Our Lady Of Luxemburg Or Of Consolation
Country :
Year : 1624
According to a legend, in 1624, a student of the Jesuit College, established in Luxemburg in 1607, went for a walk along the banks of the Alzette River which ran outside the city walls. Arriving at a place called Rocks of Crispinus, he saw in the hollow of an oak tree, a statue of the Virgin and Child. He told some of the other students, and together they took the statue and placed it on the altar in their church. The next morning it had disappeared. It was afterward found in the hollow of the same oak. Once more they carried it to the church, but it again disappeared.
Then the Jesuits decided that Our Lady wished to be honored in that particular spot of the oak tree, so they built a chapel and enshrined the statue in it, giving it the name of Our Lady of Consolation of the Afflicted.
The shrine became quite a center of devotion; numerous miracles reputedly took place there, and many pilgrims visited the shrine.

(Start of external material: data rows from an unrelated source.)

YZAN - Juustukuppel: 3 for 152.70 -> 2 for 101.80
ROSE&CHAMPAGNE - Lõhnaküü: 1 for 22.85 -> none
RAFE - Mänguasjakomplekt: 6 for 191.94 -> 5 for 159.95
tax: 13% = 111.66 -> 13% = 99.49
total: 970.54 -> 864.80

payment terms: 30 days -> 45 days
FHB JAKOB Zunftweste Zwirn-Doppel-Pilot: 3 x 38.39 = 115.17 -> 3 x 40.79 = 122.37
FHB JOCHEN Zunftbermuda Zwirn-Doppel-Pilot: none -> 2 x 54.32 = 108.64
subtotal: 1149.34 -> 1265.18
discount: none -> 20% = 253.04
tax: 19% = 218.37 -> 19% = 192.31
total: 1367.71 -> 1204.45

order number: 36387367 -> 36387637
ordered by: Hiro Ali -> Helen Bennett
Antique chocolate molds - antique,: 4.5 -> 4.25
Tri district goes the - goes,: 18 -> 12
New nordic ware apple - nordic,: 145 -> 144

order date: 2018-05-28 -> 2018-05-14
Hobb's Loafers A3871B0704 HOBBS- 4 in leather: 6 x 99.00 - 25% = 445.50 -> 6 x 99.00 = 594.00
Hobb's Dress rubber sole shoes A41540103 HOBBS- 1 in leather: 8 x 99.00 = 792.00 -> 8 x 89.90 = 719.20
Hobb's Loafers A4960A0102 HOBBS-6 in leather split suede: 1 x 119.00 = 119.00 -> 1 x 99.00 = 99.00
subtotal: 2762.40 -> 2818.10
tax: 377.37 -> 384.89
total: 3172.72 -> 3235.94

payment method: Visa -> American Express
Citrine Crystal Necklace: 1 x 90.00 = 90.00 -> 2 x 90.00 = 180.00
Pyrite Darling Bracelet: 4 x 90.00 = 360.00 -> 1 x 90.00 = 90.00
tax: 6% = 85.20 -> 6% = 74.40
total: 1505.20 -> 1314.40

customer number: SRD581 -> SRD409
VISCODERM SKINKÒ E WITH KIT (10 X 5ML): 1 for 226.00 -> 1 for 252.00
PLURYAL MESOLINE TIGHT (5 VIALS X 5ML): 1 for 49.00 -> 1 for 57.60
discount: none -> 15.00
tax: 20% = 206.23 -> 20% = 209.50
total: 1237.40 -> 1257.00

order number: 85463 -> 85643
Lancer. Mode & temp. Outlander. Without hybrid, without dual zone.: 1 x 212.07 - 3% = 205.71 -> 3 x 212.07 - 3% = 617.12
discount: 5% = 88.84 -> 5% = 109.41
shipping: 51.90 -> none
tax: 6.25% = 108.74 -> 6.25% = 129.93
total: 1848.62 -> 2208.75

During the French Revolution the Duchy of Luxemburg became involved in the struggle. In 1795 the capital was taken, all the churches desecrated and the chapel of Our Lady was totally destroyed. The statue was saved by some quick-thinking soul and secreted in the vault of the Church of the Immaculate Conception.
After the Revolution was over, the statue was again available for public veneration, the church rebuilt and the image restored to it. A larger church had to be built, and today Our Lady resides in the enlarged cathedral shrine where my mother of blessed memory venerated her.
The shrine in Carey, Ohio, is a replica of the one in Luxemburg, and constant pilgrimages are made to it. It is popularly known as Our Lady of Consolation. The name Luxemburg means “strong little castle”; so Mary has here in the United States her stronghold, too.